Down to the last line, set down the listing below exactly, apart from its pictures.

(Data listing Opens)

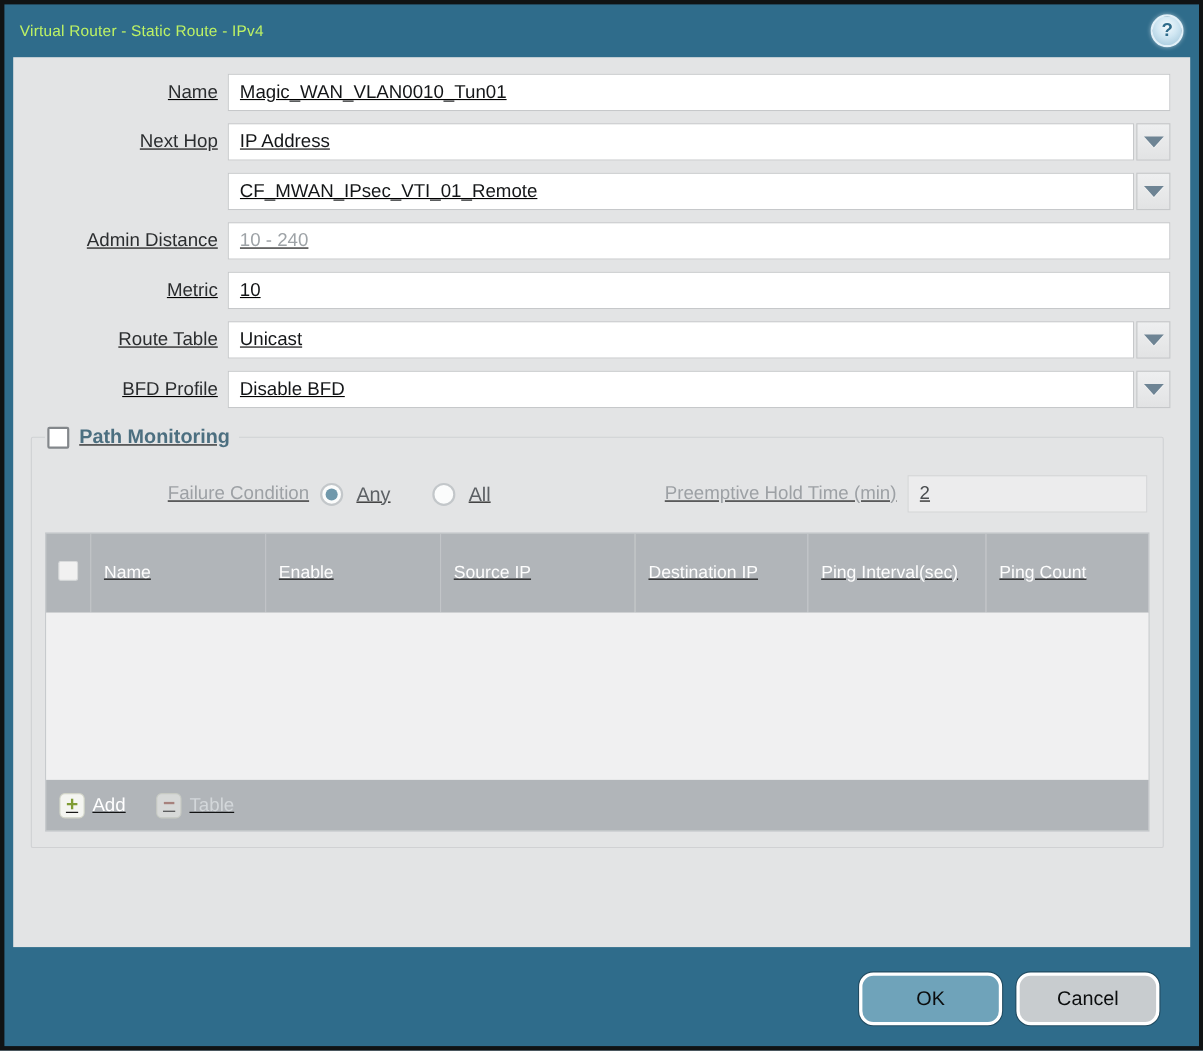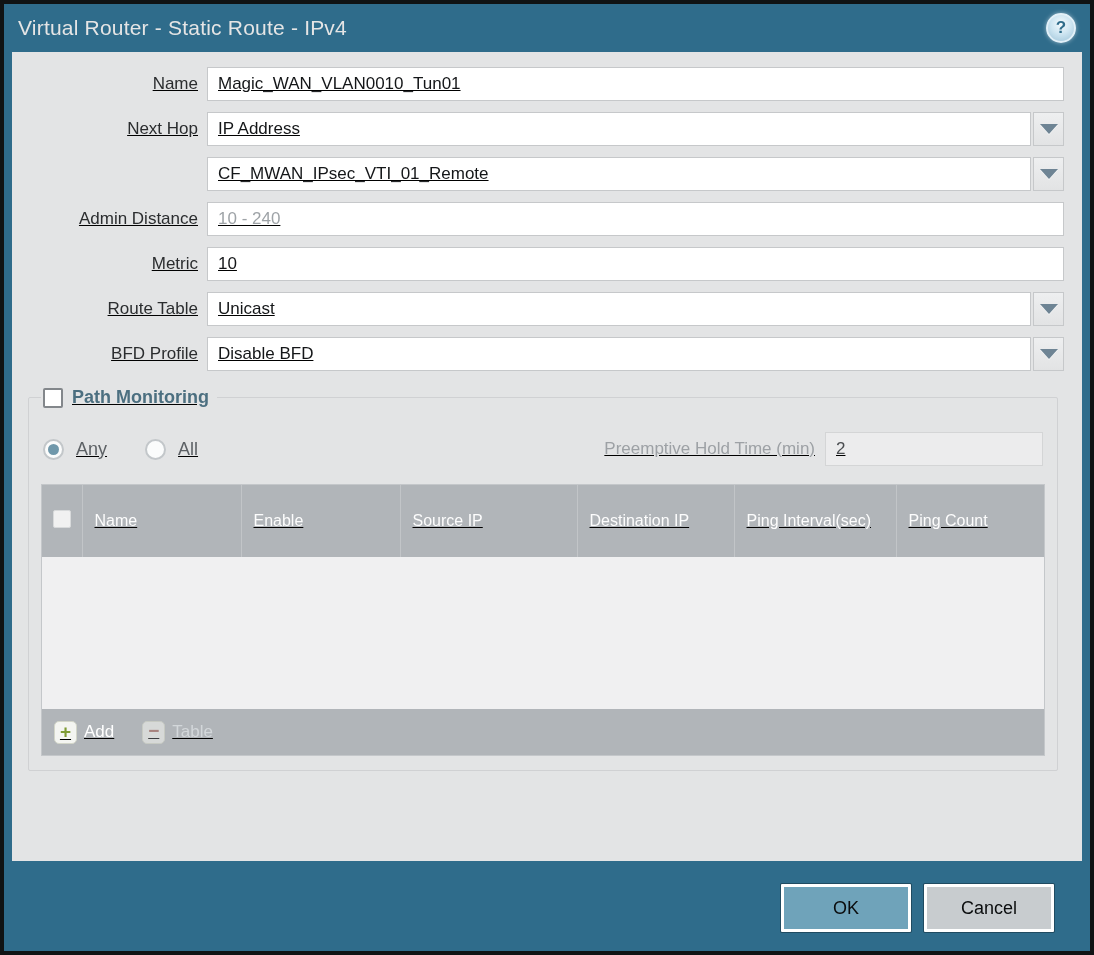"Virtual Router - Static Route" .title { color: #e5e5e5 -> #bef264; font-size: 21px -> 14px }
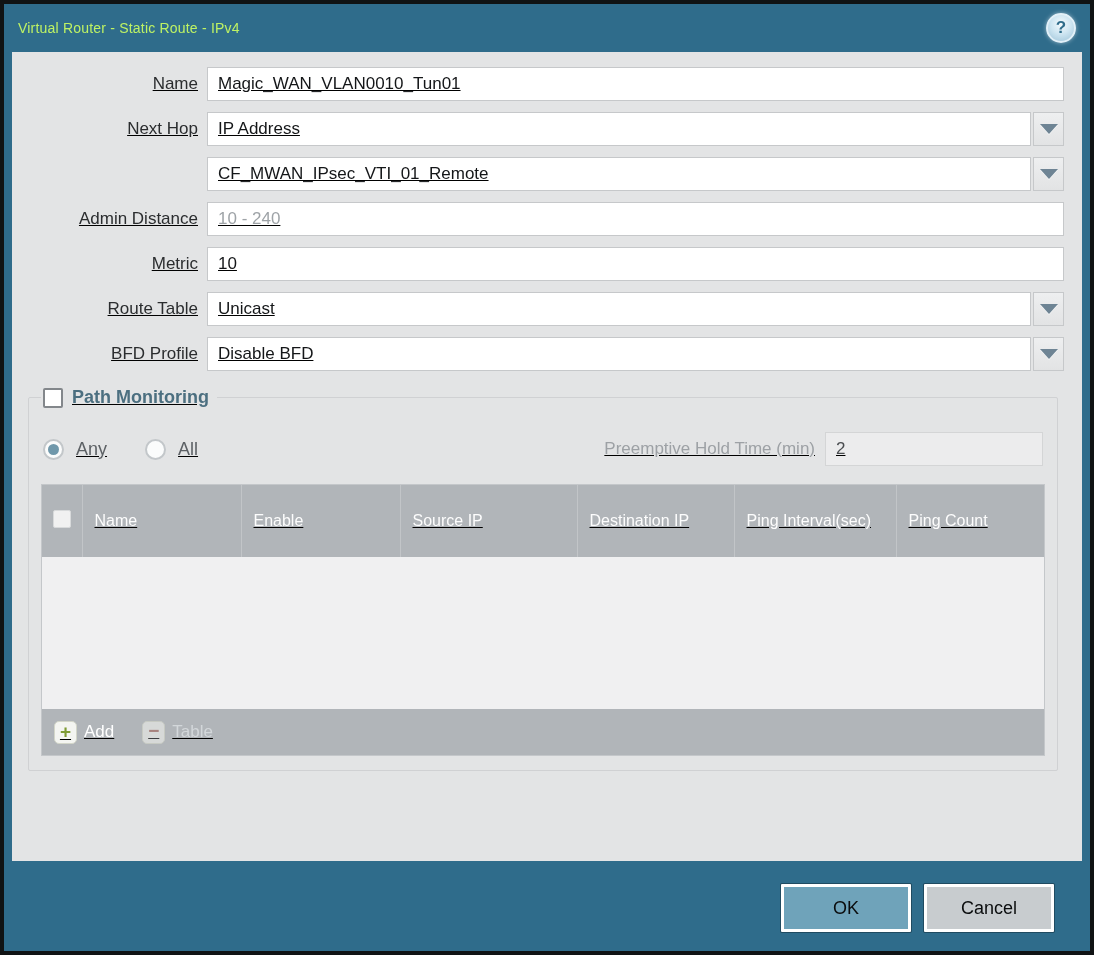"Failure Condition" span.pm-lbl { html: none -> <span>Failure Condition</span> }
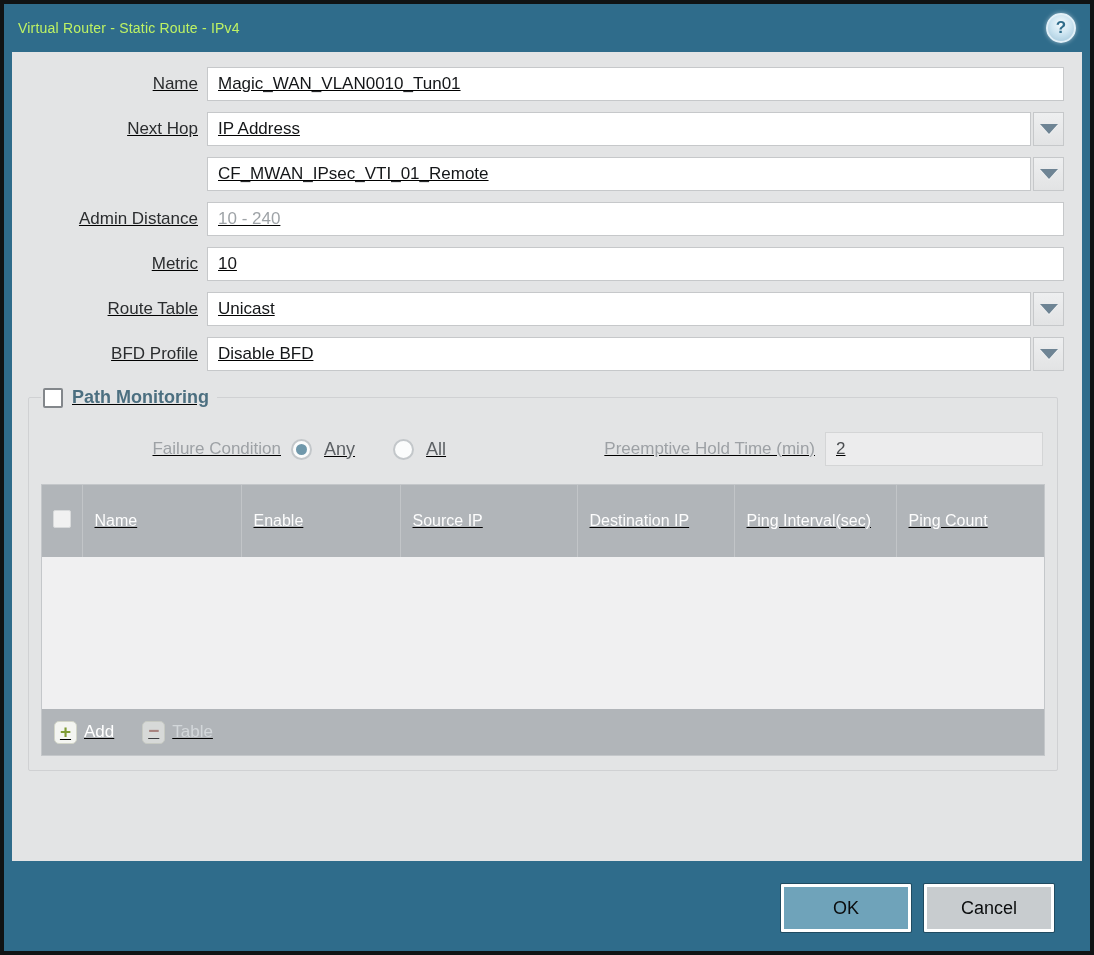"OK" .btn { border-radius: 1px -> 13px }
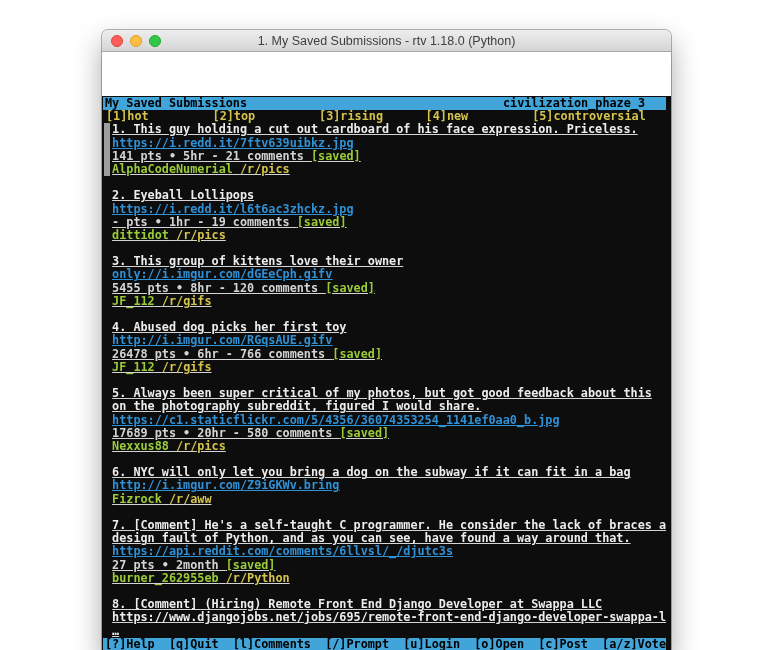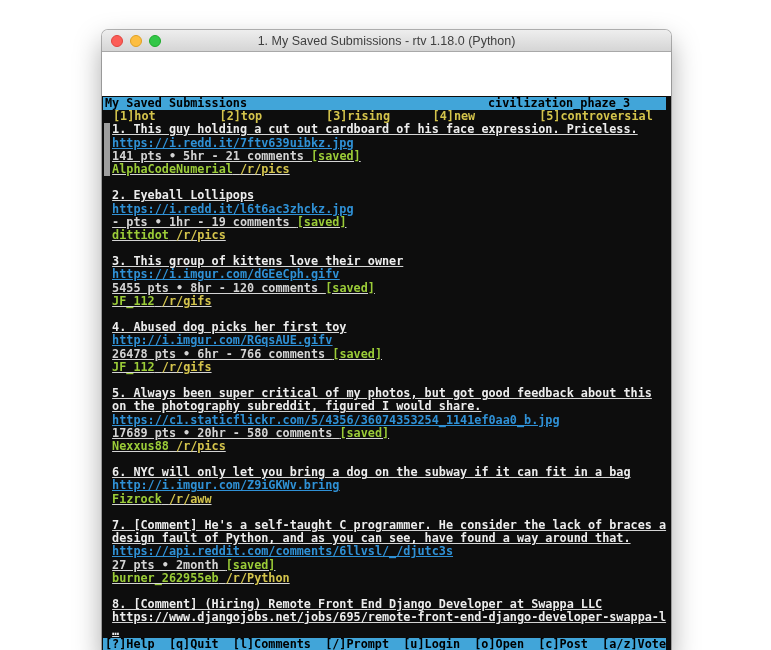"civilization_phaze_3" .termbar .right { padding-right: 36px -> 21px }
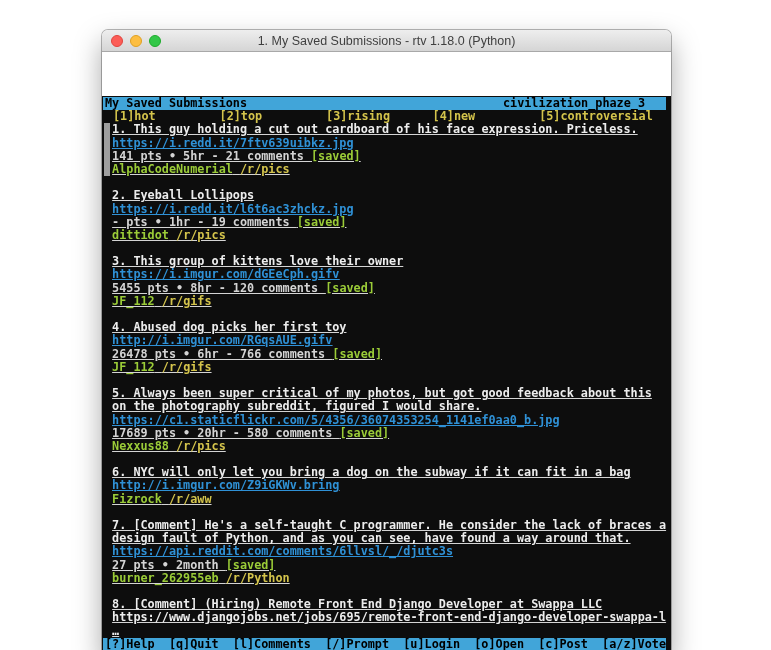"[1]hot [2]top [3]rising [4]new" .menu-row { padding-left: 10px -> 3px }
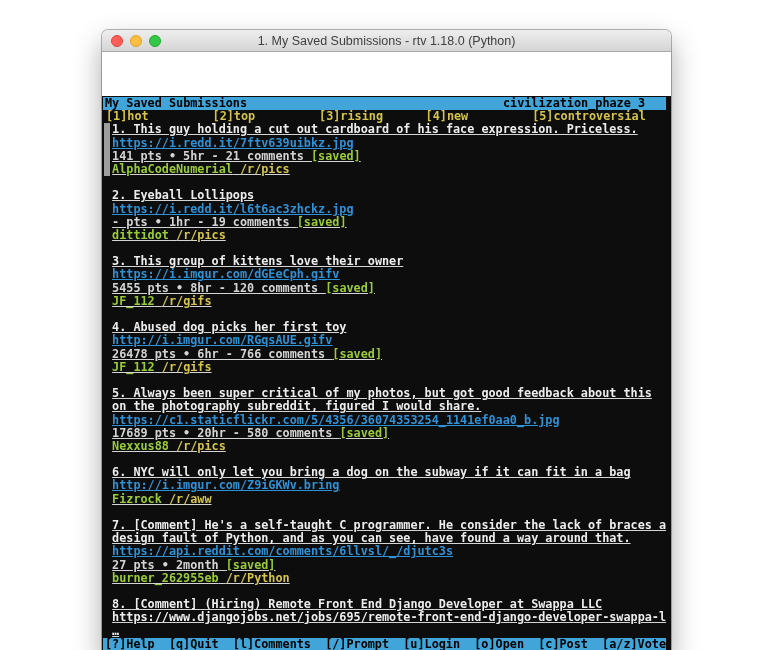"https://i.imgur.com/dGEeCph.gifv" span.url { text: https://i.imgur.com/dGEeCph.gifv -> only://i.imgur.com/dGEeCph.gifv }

(Data listing Closes)

Solution to this problem -
"Virtual Router - Static Route" .title { color: #e5e5e5 -> #bef264; font-size: 21px -> 14px }
"Failure Condition" span.pm-lbl { html: none -> <span>Failure Condition</span> }
"OK" .btn { border-radius: 1px -> 13px }
"civilization_phaze_3" .termbar .right { padding-right: 36px -> 21px }
"[1]hot [2]top [3]rising [4]new" .menu-row { padding-left: 10px -> 3px }
"https://i.imgur.com/dGEeCph.gifv" span.url { text: https://i.imgur.com/dGEeCph.gifv -> only://i.imgur.com/dGEeCph.gifv }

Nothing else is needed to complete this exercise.